→ Task instructions
Please repeat every entry exactly as given, apart from dropping the images.

[Items listed in a dataset]

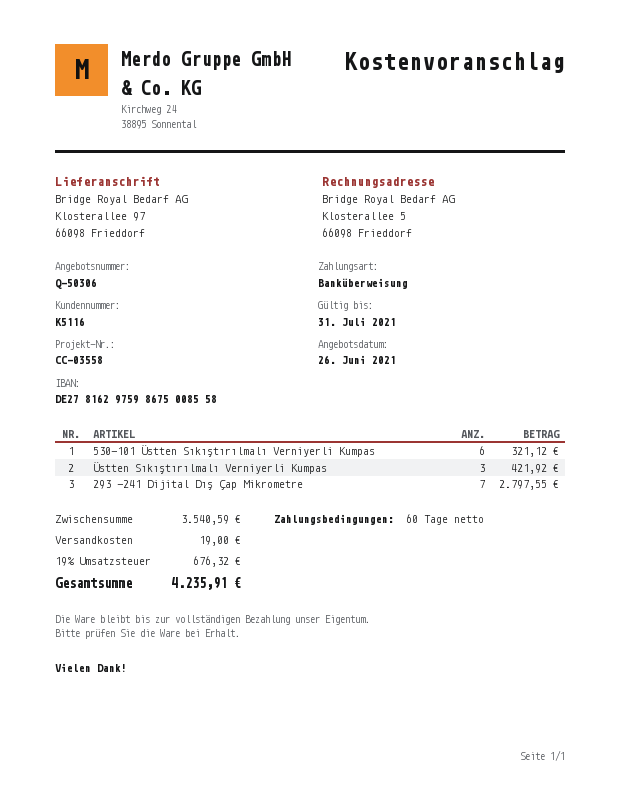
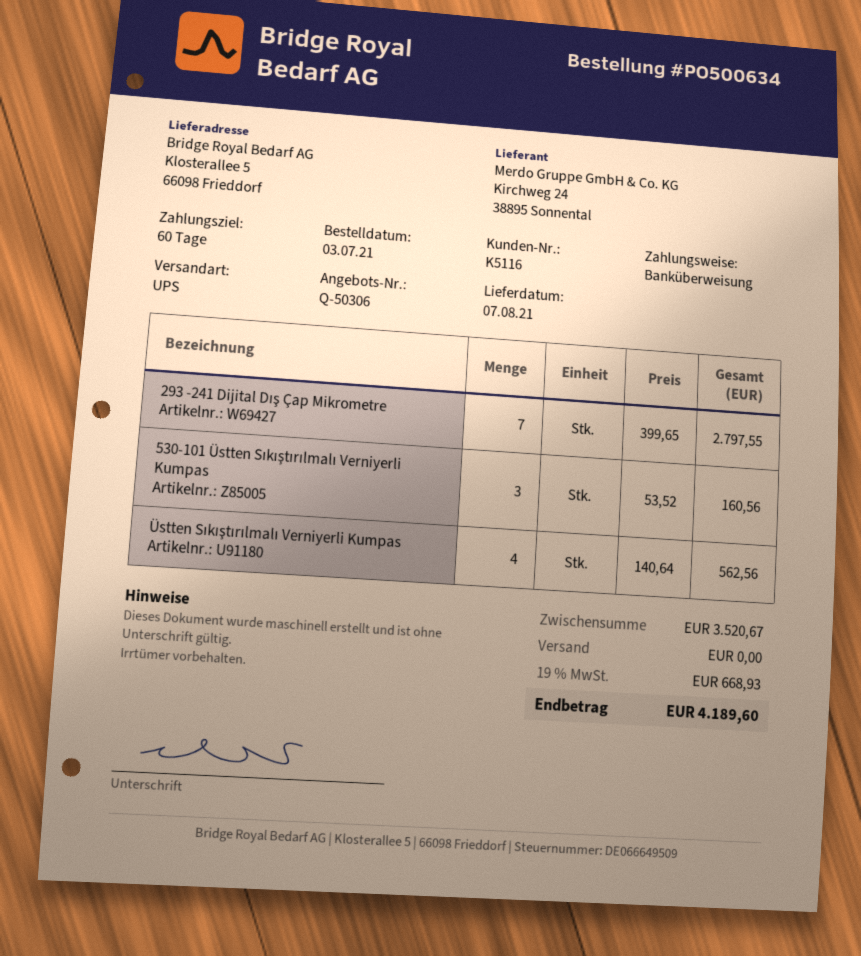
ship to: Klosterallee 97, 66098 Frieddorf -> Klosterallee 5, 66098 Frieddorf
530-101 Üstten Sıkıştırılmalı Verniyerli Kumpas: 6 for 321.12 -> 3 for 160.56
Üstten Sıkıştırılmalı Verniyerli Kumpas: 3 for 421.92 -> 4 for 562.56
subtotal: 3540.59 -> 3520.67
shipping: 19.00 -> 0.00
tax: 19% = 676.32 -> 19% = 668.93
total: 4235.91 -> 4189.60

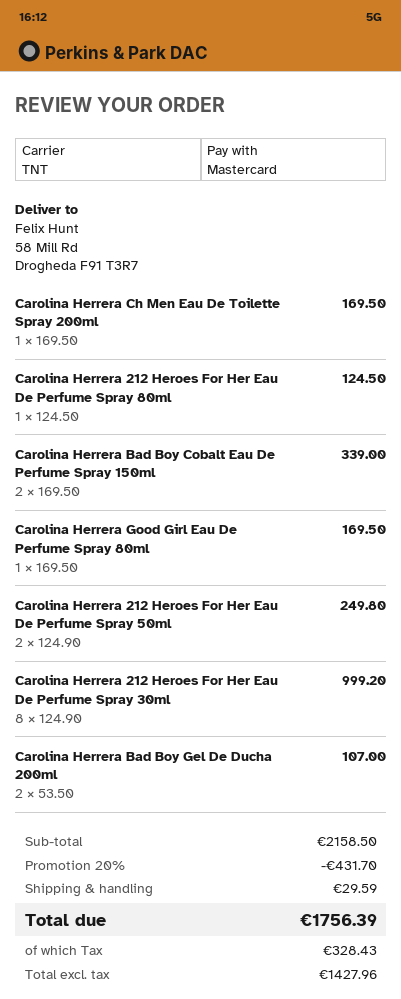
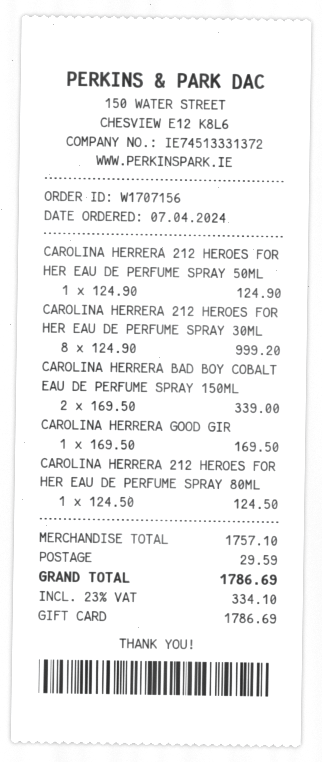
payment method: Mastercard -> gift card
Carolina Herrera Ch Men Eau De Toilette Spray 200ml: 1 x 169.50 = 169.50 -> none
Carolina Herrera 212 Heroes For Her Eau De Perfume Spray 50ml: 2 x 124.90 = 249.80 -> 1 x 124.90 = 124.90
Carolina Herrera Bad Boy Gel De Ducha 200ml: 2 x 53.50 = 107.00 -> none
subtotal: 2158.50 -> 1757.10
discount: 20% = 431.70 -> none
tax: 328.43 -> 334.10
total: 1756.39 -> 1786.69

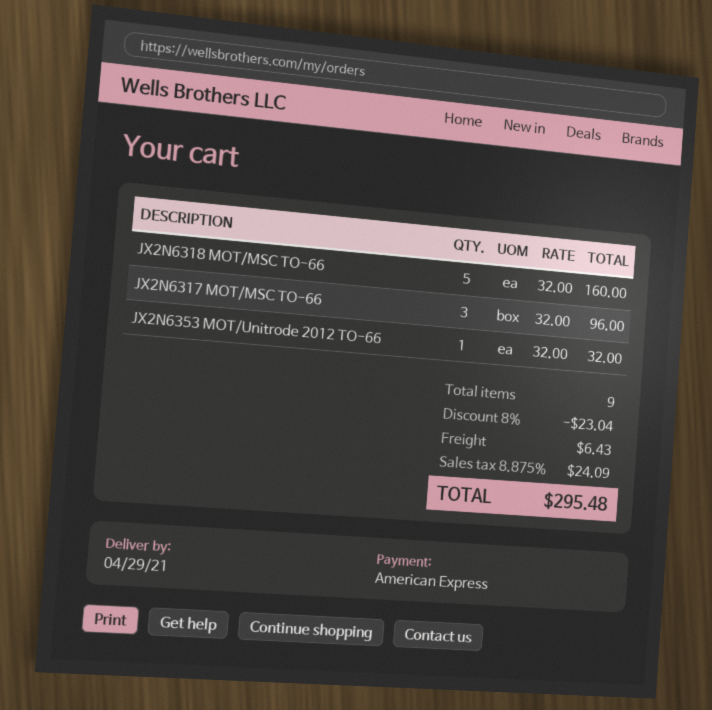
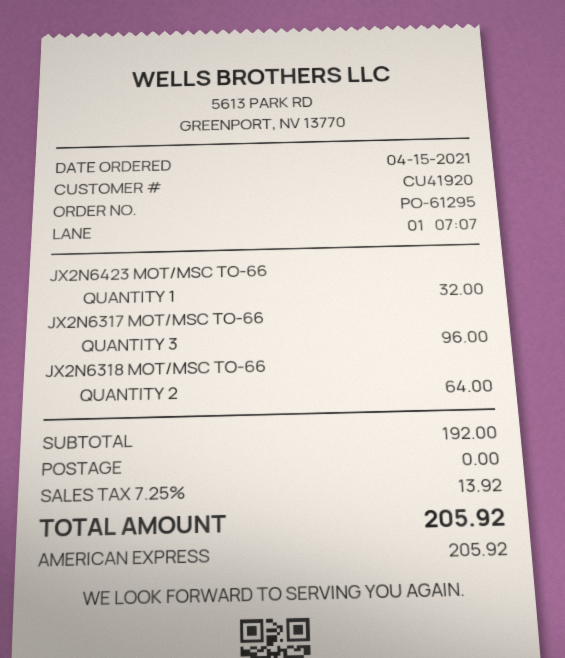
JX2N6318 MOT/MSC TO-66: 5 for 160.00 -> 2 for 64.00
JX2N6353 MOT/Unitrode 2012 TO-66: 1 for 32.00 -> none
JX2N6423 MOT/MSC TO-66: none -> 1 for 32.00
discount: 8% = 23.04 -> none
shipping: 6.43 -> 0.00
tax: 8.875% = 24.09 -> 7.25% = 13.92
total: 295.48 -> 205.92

→ Solution for this task
ship to: Klosterallee 97, 66098 Frieddorf -> Klosterallee 5, 66098 Frieddorf
530-101 Üstten Sıkıştırılmalı Verniyerli Kumpas: 6 for 321.12 -> 3 for 160.56
Üstten Sıkıştırılmalı Verniyerli Kumpas: 3 for 421.92 -> 4 for 562.56
subtotal: 3540.59 -> 3520.67
shipping: 19.00 -> 0.00
tax: 19% = 676.32 -> 19% = 668.93
total: 4235.91 -> 4189.60

payment method: Mastercard -> gift card
Carolina Herrera Ch Men Eau De Toilette Spray 200ml: 1 x 169.50 = 169.50 -> none
Carolina Herrera 212 Heroes For Her Eau De Perfume Spray 50ml: 2 x 124.90 = 249.80 -> 1 x 124.90 = 124.90
Carolina Herrera Bad Boy Gel De Ducha 200ml: 2 x 53.50 = 107.00 -> none
subtotal: 2158.50 -> 1757.10
discount: 20% = 431.70 -> none
tax: 328.43 -> 334.10
total: 1756.39 -> 1786.69

JX2N6318 MOT/MSC TO-66: 5 for 160.00 -> 2 for 64.00
JX2N6353 MOT/Unitrode 2012 TO-66: 1 for 32.00 -> none
JX2N6423 MOT/MSC TO-66: none -> 1 for 32.00
discount: 8% = 23.04 -> none
shipping: 6.43 -> 0.00
tax: 8.875% = 24.09 -> 7.25% = 13.92
total: 295.48 -> 205.92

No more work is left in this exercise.